## Exercise directions
Write out, character for character, the line containing "font-size:13px; color:#000; padding-left:6px;" and all lines after it up to the end of the listing.

## Supplied entries

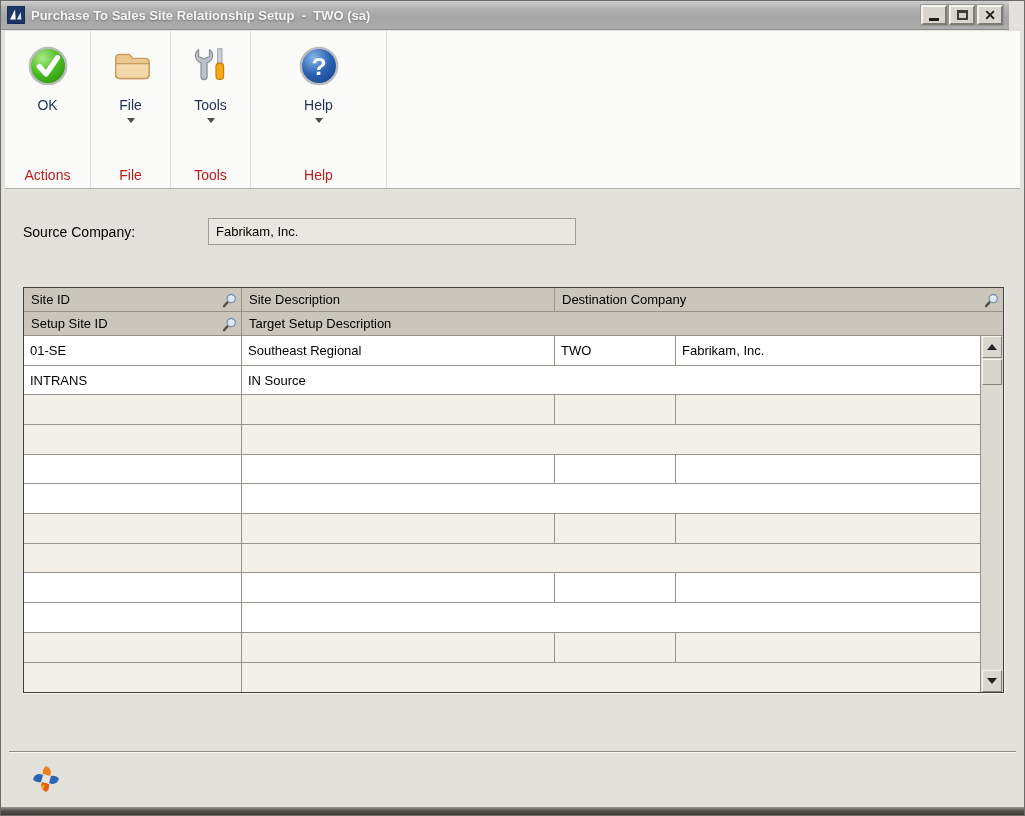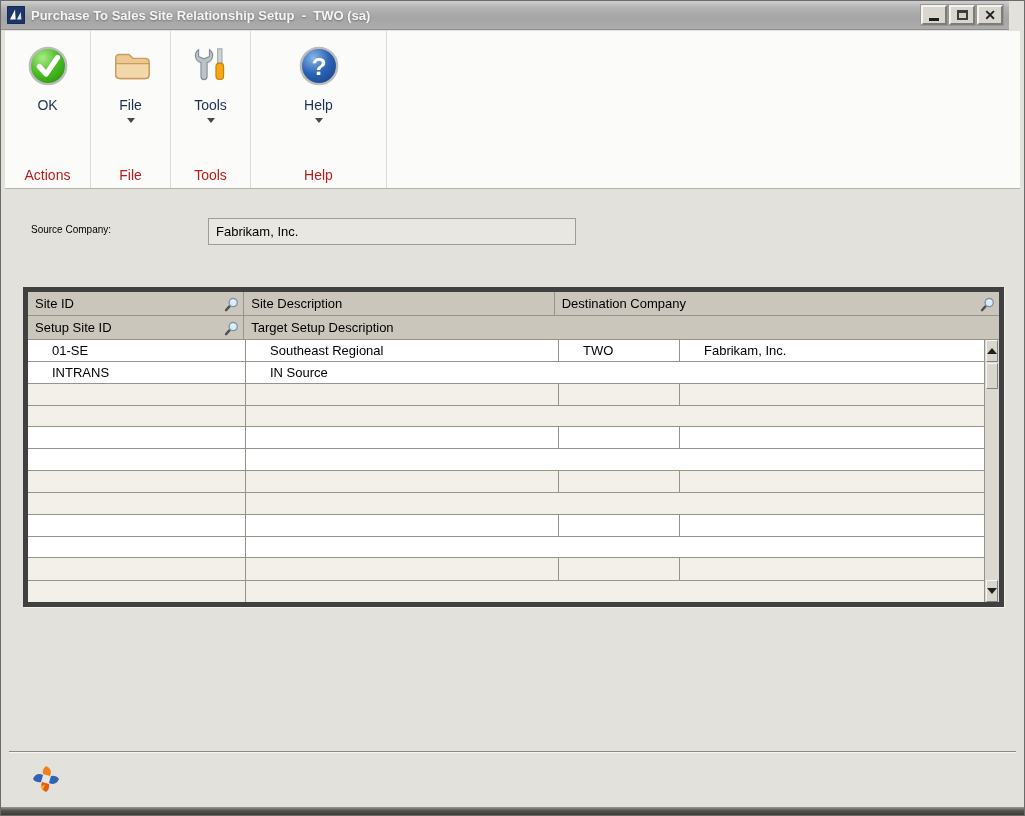--- a/index.html
+++ b/index.html
@@ -76,7 +76,7 @@
   
   .content{ position:absolute; top:189px; left:4px; right:4px; bottom:8px; background:#e3e1dc; }
 
-  .src-label{ position:absolute; left:26px; top:34px; font-size:10px; color:#000; }
+  .src-label{ position:absolute; left:18px; top:34px; font-size:14px; color:#000; }
   .src-field{
     position:absolute; left:203px; top:28px; width:368px; height:27px;
     background:#e9e7e1; border:1px solid #a09d92;

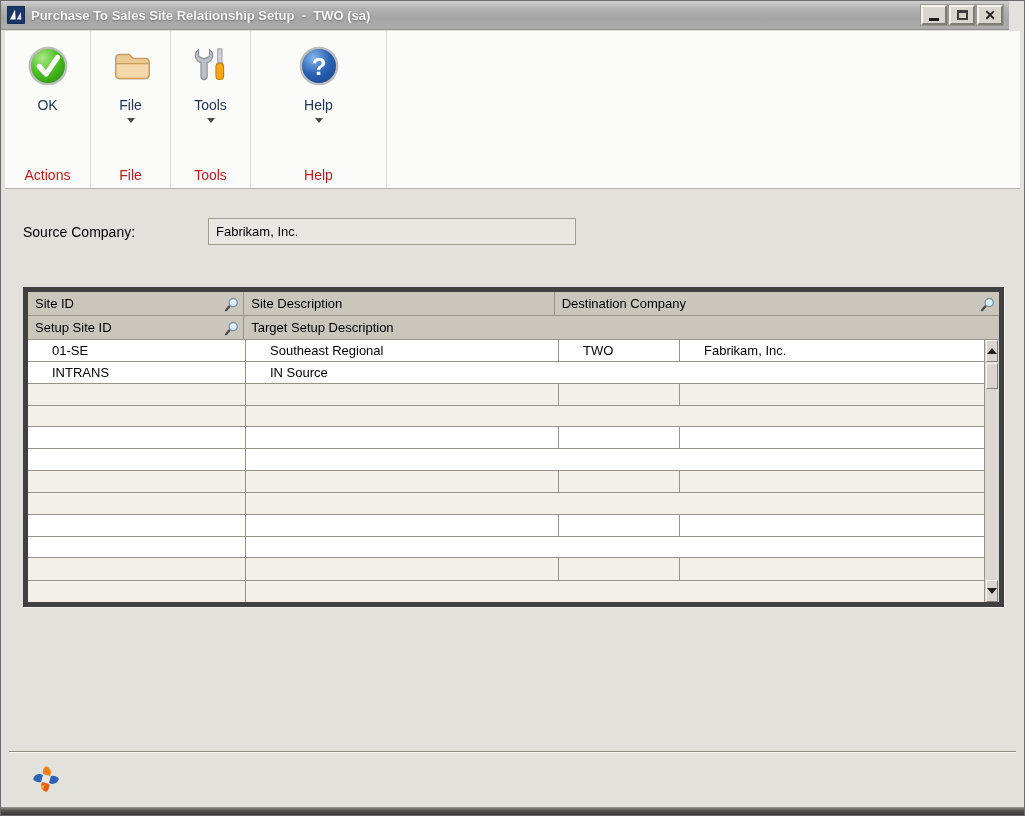--- a/index.html
+++ b/index.html
@@ -85,8 +85,8 @@
 
   
   .grid{
-    position:absolute; left:18px; top:97px; width:981px; height:320px;
-    border:5px solid #404040; background:#fff;
+    position:absolute; left:18px; top:97px; width:981px; height:406px;
+    border:1px solid #404040; background:#fff;
     box-shadow:1px 1px 0 #f2f1ed;
     display:flex; flex-direction:column;
   }

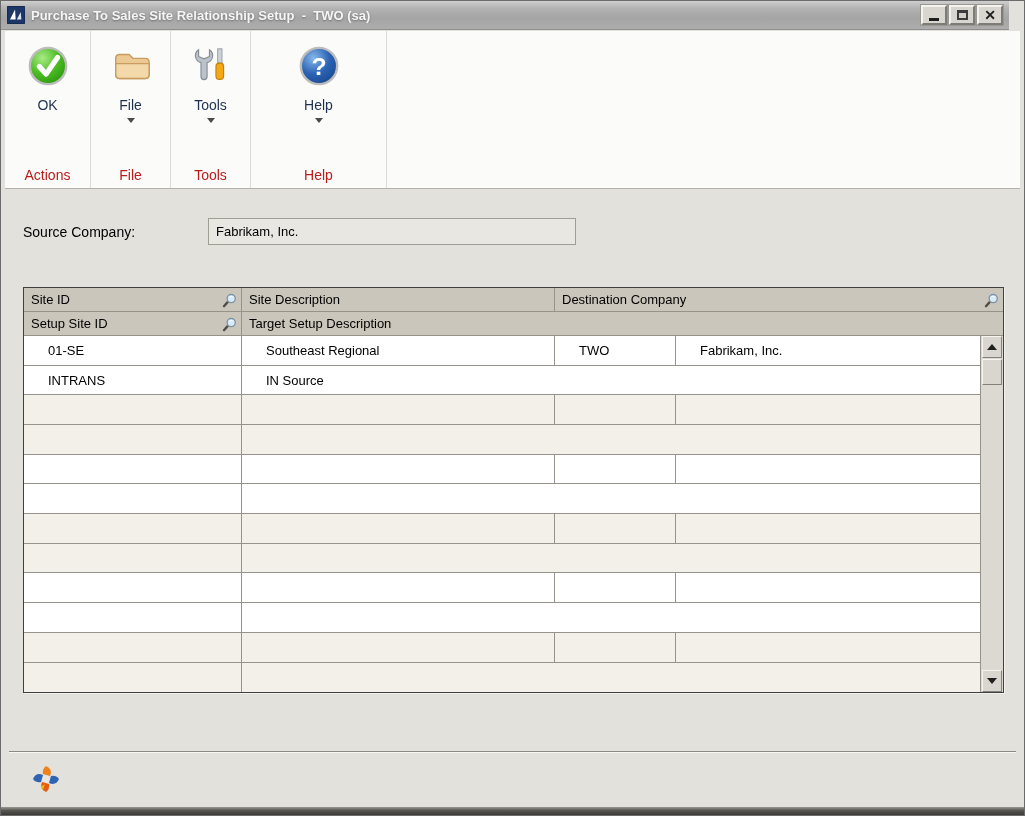--- a/index.html
+++ b/index.html
@@ -109,7 +109,7 @@
   .grow{ flex:1; display:flex; border-bottom:1px solid #96938a; }
   .rec:last-child .grow:last-child{ border-bottom:none; }
   .gcell{
-    font-size:13px; color:#000; padding-left:24px;
+    font-size:13px; color:#000; padding-left:6px;
     border-right:1px solid #96938a;
     display:flex; align-items:center; overflow:hidden; white-space:nowrap;
   }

## Answer for this exercise
+    font-size:13px; color:#000; padding-left:6px;
     border-right:1px solid #96938a;
     display:flex; align-items:center; overflow:hidden; white-space:nowrap;
   }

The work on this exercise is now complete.